France : LFI dépose une motion de censure contre le gouvernement Lecornu

Le gouvernement français dirigé par Sébastien Lecornu a fait l’objet, vendredi matin, d’une motion de censure déposée par La France insoumise (LFI), sur fond de contestation autour de l’accord de libre-échange entre l’Union européenne et le Mercosur, ainsi que de la position de l’exécutif sur le Venezuela. Le Rassemblement national (RN) a, de son côté, également menacé de déposer une motion similaire.
À l’initiative de cette démarche, LFI dénonce un « piétinement de la souveraineté populaire et du droit international », tant sur le dossier du Mercosur que sur la politique étrangère française à l’égard du Venezuela. La motion a été déposée en vertu de l’article 49, alinéa 2, de la Constitution, et annoncée par la présidente du groupe LFI à l’Assemblée nationale, Mathilde Panot, sur le réseau social X.
Dans leur texte, les députés insoumis dressent un bilan sévère de l’action du président français Emmanuel Macron, estimant que « la France est humiliée à Bruxelles comme à Washington ».
Ils reprochent à l’exécutif d’avoir affaibli la position française face aux institutions européennes, malgré l’opposition affichée du chef de l’État à l’accord Mercosur.
LFI fustige en particulier les conséquences de ce traité de libre-échange, qu’elle juge porteuses de « déni écologique, de casse industrielle et sociale », ainsi que d’une concurrence qu’elle qualifie de « manifestement déloyale ». Le parti estime que le président a laissé « ouverte la porte de la capitulation » face à la Commission européenne, considérant ses tentatives d’obtenir des garanties supplémentaires comme de simples « artifices ».
À l’instar du Rassemblement national, LFI soutient l’idée d’un rapport de force avec Bruxelles, allant jusqu’à évoquer la possibilité de suspendre la contribution française au budget de l’Union européenne.
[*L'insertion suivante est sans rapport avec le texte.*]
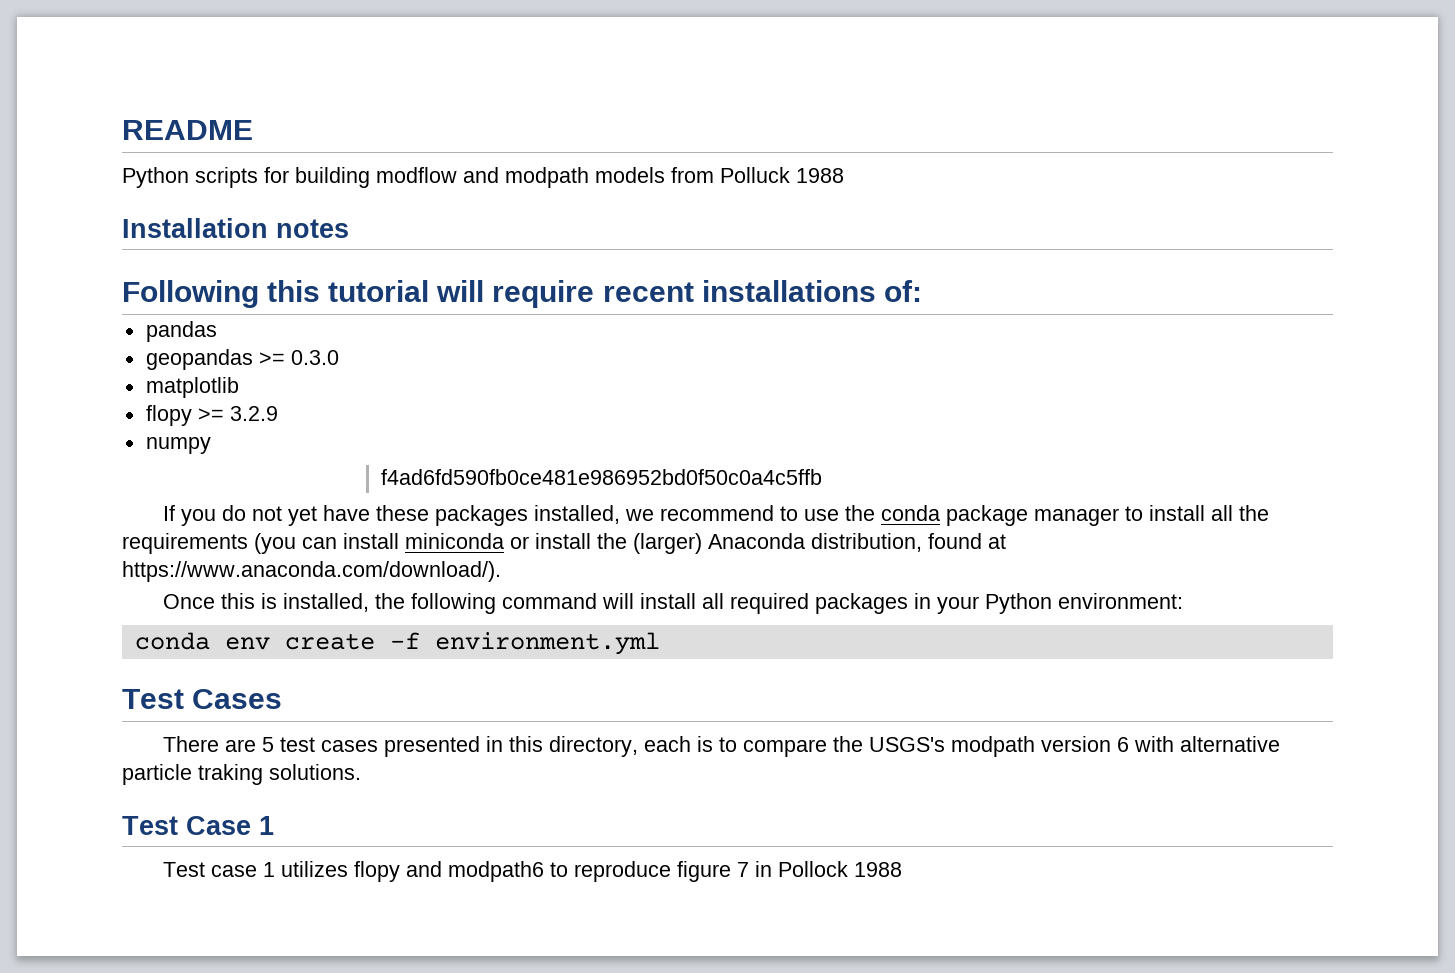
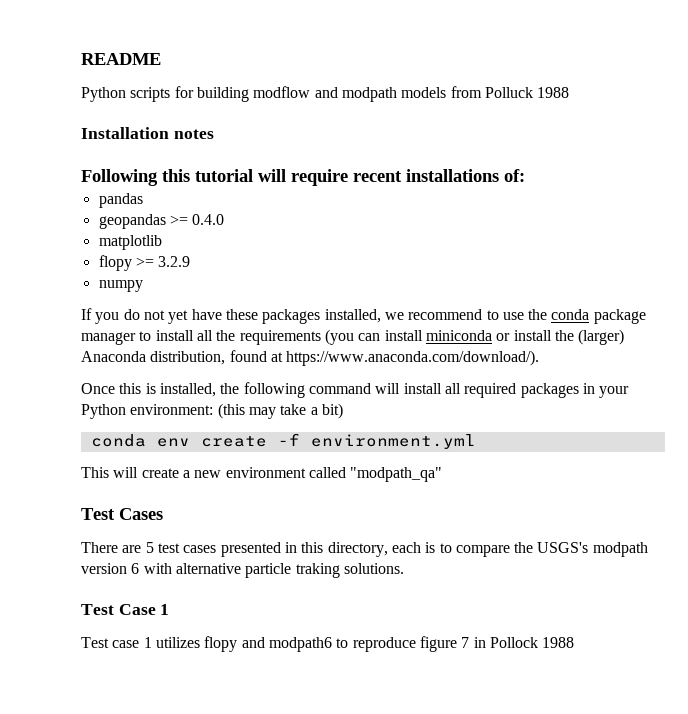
- geopandas >= 0.3.0
+ geopandas >= 0.4.0
- f4ad6fd590fb0ce481e986952bd0f50c0a4c5ffb
- Once this is installed, the following command will install all required packages in your Python environment:
+ Once this is installed, the following command will install all required packages in your Python environment: (this may take a bit)
+ This will create a new environment called "modpath_qa"

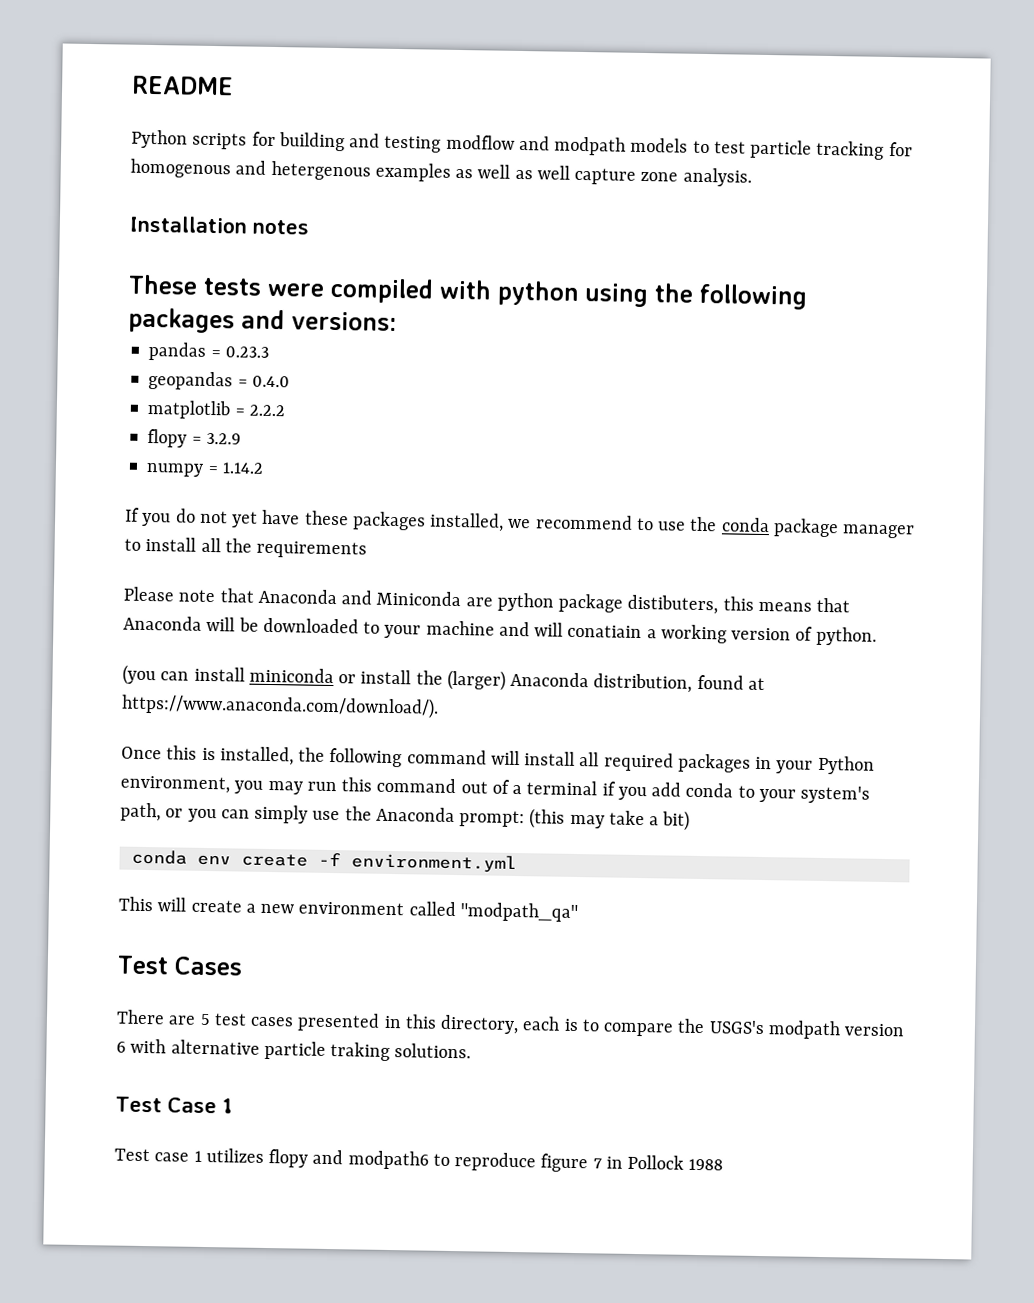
- Python scripts for building modflow and modpath models from Polluck 1988
+ Python scripts for building and testing modflow and modpath models to test particle tracking for homogenous and hetergenous examples as well as well capture zone analysis.
  Installation notes
- Following this tutorial will require recent installations of:
+ These tests were compiled with python using the following packages and versions:
- pandas
+ pandas = 0.23.3
- geopandas >= 0.4.0
+ geopandas = 0.4.0
- matplotlib
- flopy >= 3.2.9
+ matplotlib = 2.2.2
+ flopy = 3.2.9
- numpy
+ numpy = 1.14.2
- If you do not yet have these packages installed, we recommend to use the conda package manager to install all the requirements (you can install miniconda or install the (larger) Anaconda distribution, found at https://www.anaconda.com/download/).
+ If you do not yet have these packages installed, we recommend to use the conda package manager to install all the requirements
+ Please note that Anaconda and Miniconda are python package distibuters, this means that Anaconda will be downloaded to your machine and will conatiain a working version of python.
+ (you can install miniconda or install the (larger) Anaconda distribution, found at https://www.anaconda.com/download/).
- Once this is installed, the following command will install all required packages in your Python environment: (this may take a bit)
+ Once this is installed, the following command will install all required packages in your Python environment, you may run this command out of a terminal if you add conda to your system's path, or you can simply use the Anaconda prompt: (this may take a bit)

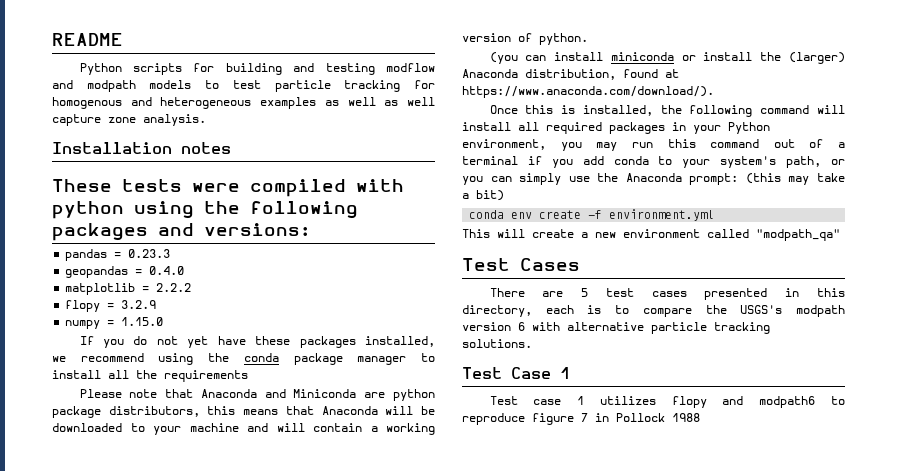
- Python scripts for building and testing modflow and modpath models to test particle tracking for homogenous and hetergenous examples as well as well capture zone analysis.
+ Python scripts for building and testing modflow and modpath models to test particle tracking for homogenous and heterogeneous examples as well as well capture zone analysis.
- numpy = 1.14.2
+ numpy = 1.15.0
- If you do not yet have these packages installed, we recommend to use the conda package manager to install all the requirements
+ If you do not yet have these packages installed, we recommend using the conda package manager to install all the requirements
- Please note that Anaconda and Miniconda are python package distibuters, this means that Anaconda will be downloaded to your machine and will conatiain a working version of python.
+ Please note that Anaconda and Miniconda are python package distributors, this means that Anaconda will be downloaded to your machine and will contain a working version of python.
- There are 5 test cases presented in this directory, each is to compare the USGS's modpath version 6 with alternative particle traking solutions.
+ There are 5 test cases presented in this directory, each is to compare the USGS's modpath version 6 with alternative particle tracking solutions.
Le RN a d’ailleurs annoncé, jeudi, son intention de déposer sa propre motion de censure pour s’opposer à l’adoption prochaine de l’accord avec le Mercosur.
Enfin, La France insoumise élargit ses critiques à la politique internationale de l’exécutif, accusant Emmanuel Macron d’être « incapable de condamner la guerre illégale et illégitime des États-Unis contre le Venezuela ». Une attitude qui, selon le parti, favoriserait « la généralisation de la loi du plus fort », aux conséquences jugées « incommensurables » sur l’ordre international.